EDITORIAL: New online model has few benefits, students prefer previous schedule
January 8, 2021
Only a few days before the holiday break was coming to an end, the administration announced another schedule change with online classes. The new model gives students and teachers Tuesday afternoons and Thursday mornings as dedicated asynchronous time to work on homework and other school assignments. All other days are synchronous, meaning students and teachers meet through Google Meets or Zoom.
Despite the new schedule change being a step in the right direction for students, it doesn’t fully cover all the needs of the students and teachers, leaving many confused and still trying to adjust to the new model.
It’s puzzling why the school wouldn’t return to the synch/asynch model, as this model was one that many liked and were used to. Establishing a new and unfamiliar model yet again doesn’t make much sense. Instead of creating an entire new schedule that many students and teachers either find confusing or struggle to adjust to, the school should have enacted the former synch/asynch model. Not only does this new model offer less than what the synch/asynch model provided, but it would also be easier if the school returned to what students and teachers are familiar with and know well.

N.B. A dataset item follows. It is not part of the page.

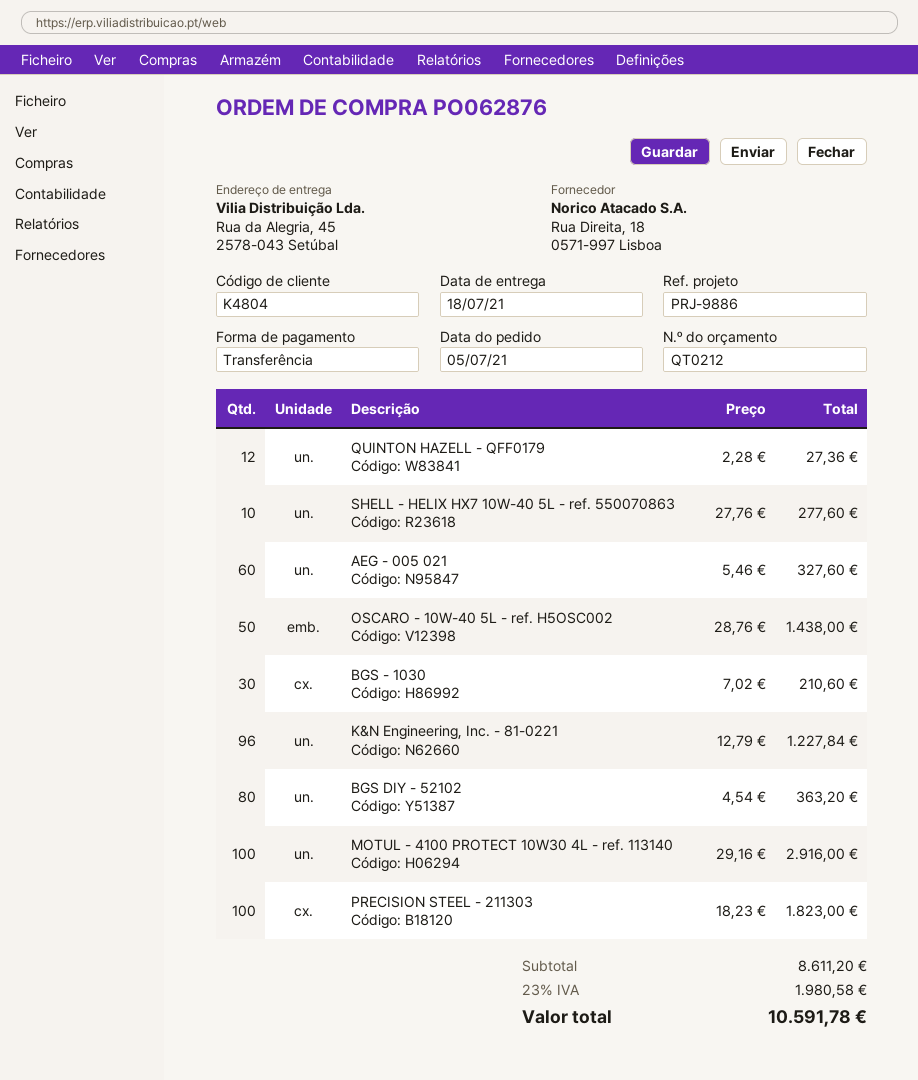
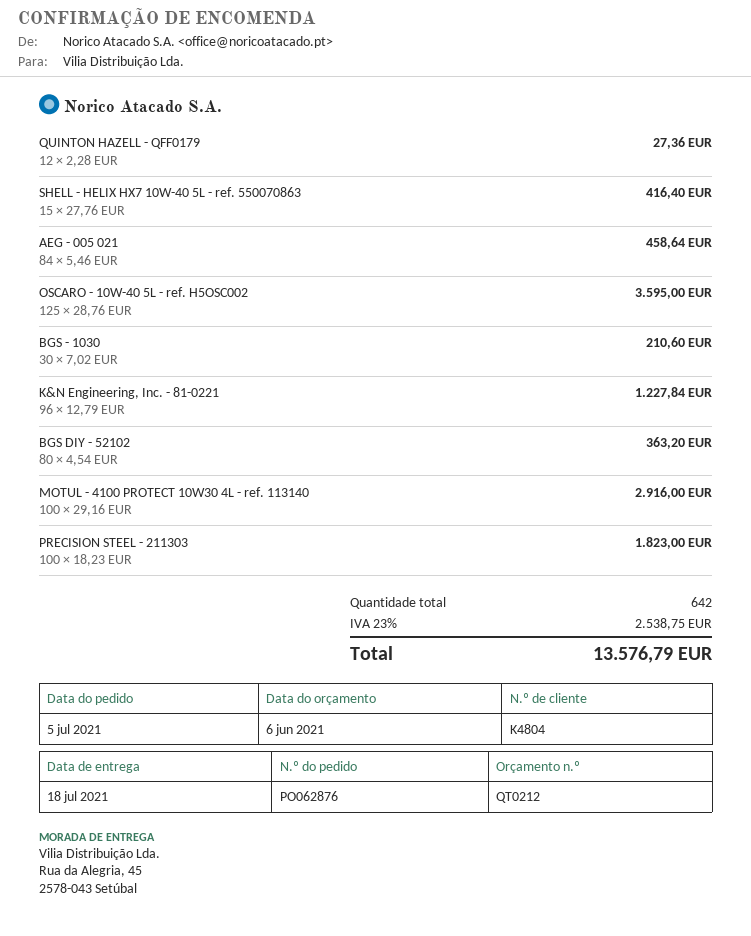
SHELL - HELIX HX7 10W-40 5L - ref. 550070863: 10 x 27.76 = 277.60 -> 15 x 27.76 = 416.40
AEG - 005 021: 60 x 5.46 = 327.60 -> 84 x 5.46 = 458.64
OSCARO - 10W-40 5L - ref. H5OSC002: 50 x 28.76 = 1438.00 -> 125 x 28.76 = 3595.00
tax: 23% = 1980.58 -> 23% = 2538.75
total: 10591.78 -> 13576.79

Although this new model does provide students and teachers with asynch time to work on assignments, the previous model, with balanced synch and asynch, provided even more time and even all of Friday for students to work offline. Not only was this extra asynch time with the older model preferred by many students, but many teachers as well liked the synch/asynch as it gave them more time to work on grading and make new lessons. Of course, the new model does give students a break from being online throughout most of the day, and this model is much better than being fully virtual, yet the synch/asynch model is just a more suitable fit overall. For students, a crucial aspect of online learning is not being too overwhelmed and having to control feelings of stress and anxiety. The synch/asynch helped with this, giving students ample amount of time to work independently and providing less screen time, helping with students’ overall mental health.
A real benefit with the new model is that the asynch time is strictly for students to work. Teachers are not allowed to assign homework or classwork to students during these asynch times. This is different from the synch/asynch model where most teachers gave out additional work. Although many will argue that this aspect of the new schedule change is needed, this “free time” doesn’t truly help the teachers or students. For teachers, this is less time to teach their lessons. With virtual learning, there are already many lessons that have been cut from core classes and electives and this extra time will only take more of that away.
As for a solution for this confusion among students and teachers, the most obvious would be to return to the synch/asynch schedule. It’s a model that students and teachers are familiar with and it just simply works better. The synch/asynch model fits with everyone’s needs and wouldn’t require any students to adjust. Although as of now, switching schedules once again might be additionally confusing.
Despite the few benefits that the most recent model provides, it’s clear that the synch/asynch model is the best fit for students and teachers.